Search the entries for the word "method". Copy every line where it turns up.

TASK INPUTS START

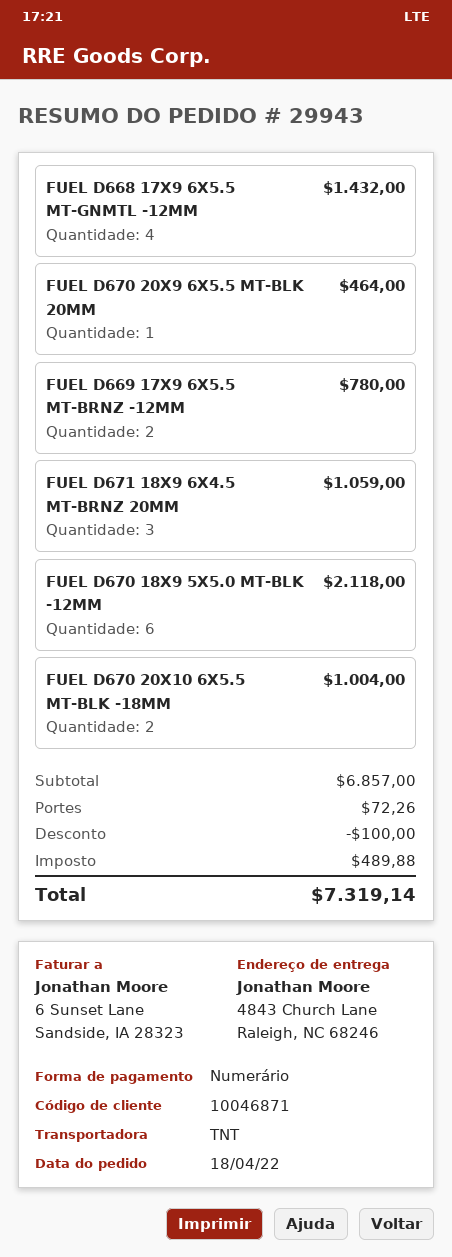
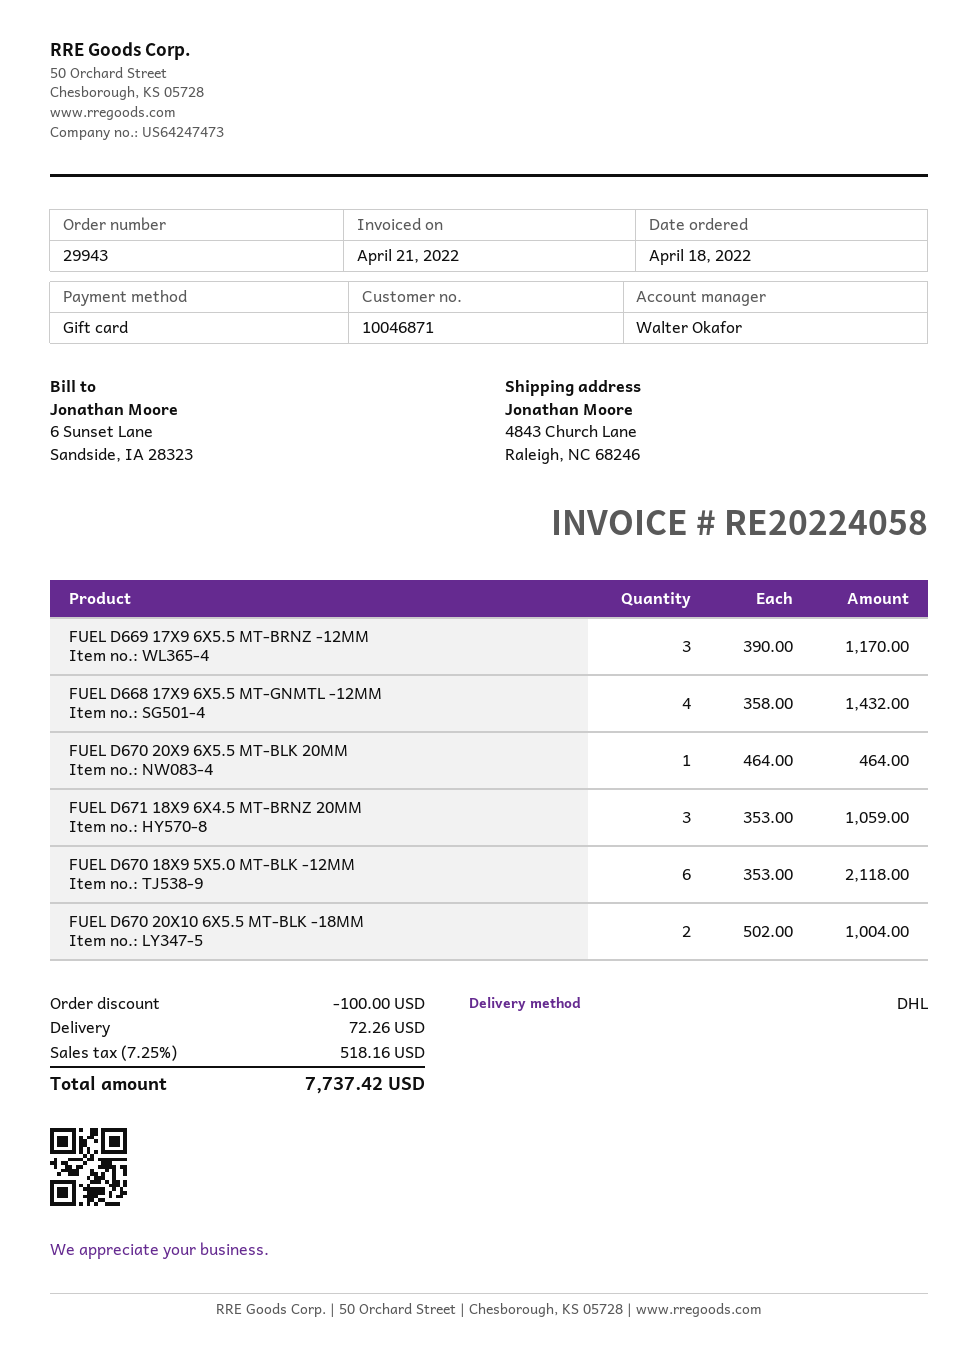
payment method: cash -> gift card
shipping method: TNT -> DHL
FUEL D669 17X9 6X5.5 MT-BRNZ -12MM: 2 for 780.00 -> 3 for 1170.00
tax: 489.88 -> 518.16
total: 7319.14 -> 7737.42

TASK INPUTS END

ANSWER BELOW:
payment method: cash -> gift card
shipping method: TNT -> DHL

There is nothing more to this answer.